Exercise prompt: Please retype every entry as written, and keep the pictures out.

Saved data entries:
▽
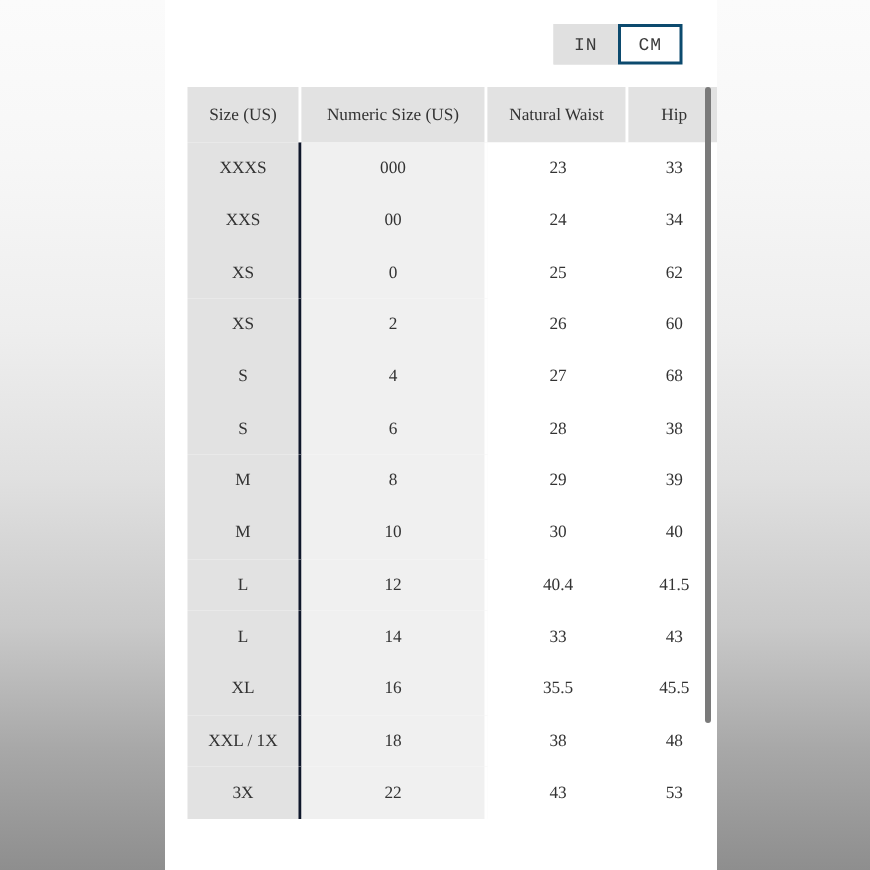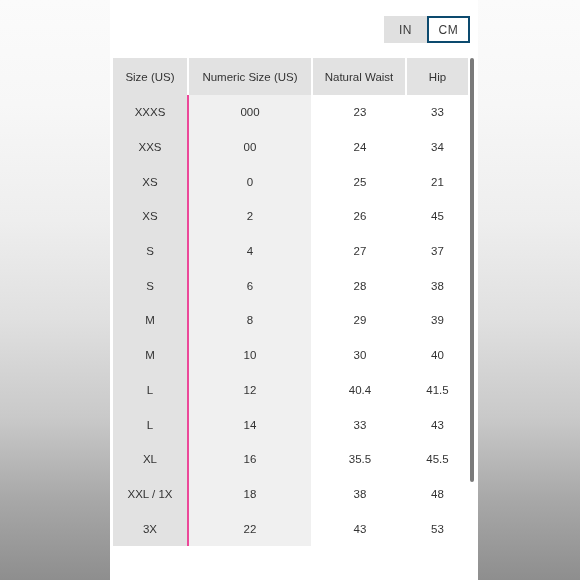--- a/index.html
+++ b/index.html
@@ -35,24 +35,25 @@
     top: 0;
     width: 368px;
     height: 580px;
     background: #ffffff;
     overflow: hidden;
   }
 
   
   #toggle {
     position: absolute;
-    left: 274px;
+    left: 259px;
     top: 16px;
     display: flex;
     height: 40px;
+    font-family: Liberation Mono, monospace;
   }
   .seg {
     width: 43px;
     height: 27px;
     box-sizing: border-box;
     display: flex;
     align-items: center;
     justify-content: center;
     font-size: 12px;
     letter-spacing: 0.6px;
@@ -65,26 +66,27 @@
     border: 1px solid #e0e0e0;
   }
   .seg.active-on {
     background: #ffffff;
     border: 2px solid #0c4a6e;
   }
 
   
   #table {
     position: absolute;
-    left: 3px;
+    left: 15px;
     top: 58px;
     width: 355px;
     border-collapse: separate;
     border-spacing: 0;
     table-layout: fixed;
+    font-family: Liberation Serif, serif;
   }
   #table col.c1 { width: 76px; }
   #table col.c2 { width: 124px; }
   #table col.c3 { width: 94px; }
   #table col.c4 { width: 61px; }
 
   #table th {
     height: 37px;
     background: #e2e2e2;
     font-size: 11.5px;
@@ -99,21 +101,21 @@
   #table td {
     height: 34.7px;
     font-size: 11.5px;
     color: #333333;
     text-align: center;
     padding: 0 2px;
     background: #ffffff;
   }
   #table td.col-size {
     background: #e2e2e2;
-    border-right: 2px solid #ec4899;
+    border-right: 2px solid #0f172a;
   }
   #table td.col-num {
     background: #f0f0f0;
     border-right: 2px solid #ffffff;
   }
 
   
   #scrollbar-track {
     position: absolute;
     left: 470px;
@@ -169,33 +171,33 @@
           <tr>
             <td class="col-size">XXS</td>
             <td class="col-num">00</td>
             <td class="col-waist">24</td>
             <td class="col-hip">34</td>
           </tr>
           <tr>
             <td class="col-size">XS</td>
             <td class="col-num">0</td>
             <td class="col-waist">25</td>
-            <td class="col-hip">21</td>
+            <td class="col-hip">62</td>
           </tr>
           <tr>
             <td class="col-size">XS</td>
             <td class="col-num">2</td>
             <td class="col-waist">26</td>
-            <td class="col-hip">45</td>
+            <td class="col-hip">60</td>
           </tr>
           <tr>
             <td class="col-size">S</td>
             <td class="col-num">4</td>
             <td class="col-waist">27</td>
-            <td class="col-hip">37</td>
+            <td class="col-hip">68</td>
           </tr>
           <tr>
             <td class="col-size">S</td>
             <td class="col-num">6</td>
             <td class="col-waist">28</td>
             <td class="col-hip">38</td>
           </tr>
           <tr>
             <td class="col-size">M</td>
             <td class="col-num">8</td>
△
Problem solution:
--- a/index.html
+++ b/index.html
@@ -35,24 +35,25 @@
     top: 0;
     width: 368px;
     height: 580px;
     background: #ffffff;
     overflow: hidden;
   }
 
   
   #toggle {
     position: absolute;
-    left: 274px;
+    left: 259px;
     top: 16px;
     display: flex;
     height: 40px;
+    font-family: Liberation Mono, monospace;
   }
   .seg {
     width: 43px;
     height: 27px;
     box-sizing: border-box;
     display: flex;
     align-items: center;
     justify-content: center;
     font-size: 12px;
     letter-spacing: 0.6px;
@@ -65,26 +66,27 @@
     border: 1px solid #e0e0e0;
   }
   .seg.active-on {
     background: #ffffff;
     border: 2px solid #0c4a6e;
   }
 
   
   #table {
     position: absolute;
-    left: 3px;
+    left: 15px;
     top: 58px;
     width: 355px;
     border-collapse: separate;
     border-spacing: 0;
     table-layout: fixed;
+    font-family: Liberation Serif, serif;
   }
   #table col.c1 { width: 76px; }
   #table col.c2 { width: 124px; }
   #table col.c3 { width: 94px; }
   #table col.c4 { width: 61px; }
 
   #table th {
     height: 37px;
     background: #e2e2e2;
     font-size: 11.5px;
@@ -99,21 +101,21 @@
   #table td {
     height: 34.7px;
     font-size: 11.5px;
     color: #333333;
     text-align: center;
     padding: 0 2px;
     background: #ffffff;
   }
   #table td.col-size {
     background: #e2e2e2;
-    border-right: 2px solid #ec4899;
+    border-right: 2px solid #0f172a;
   }
   #table td.col-num {
     background: #f0f0f0;
     border-right: 2px solid #ffffff;
   }
 
   
   #scrollbar-track {
     position: absolute;
     left: 470px;
@@ -169,33 +171,33 @@
           <tr>
             <td class="col-size">XXS</td>
             <td class="col-num">00</td>
             <td class="col-waist">24</td>
             <td class="col-hip">34</td>
           </tr>
           <tr>
             <td class="col-size">XS</td>
             <td class="col-num">0</td>
             <td class="col-waist">25</td>
-            <td class="col-hip">21</td>
+            <td class="col-hip">62</td>
           </tr>
           <tr>
             <td class="col-size">XS</td>
             <td class="col-num">2</td>
             <td class="col-waist">26</td>
-            <td class="col-hip">45</td>
+            <td class="col-hip">60</td>
           </tr>
           <tr>
             <td class="col-size">S</td>
             <td class="col-num">4</td>
             <td class="col-waist">27</td>
-            <td class="col-hip">37</td>
+            <td class="col-hip">68</td>
           </tr>
           <tr>
             <td class="col-size">S</td>
             <td class="col-num">6</td>
             <td class="col-waist">28</td>
             <td class="col-hip">38</td>
           </tr>
           <tr>
             <td class="col-size">M</td>
             <td class="col-num">8</td>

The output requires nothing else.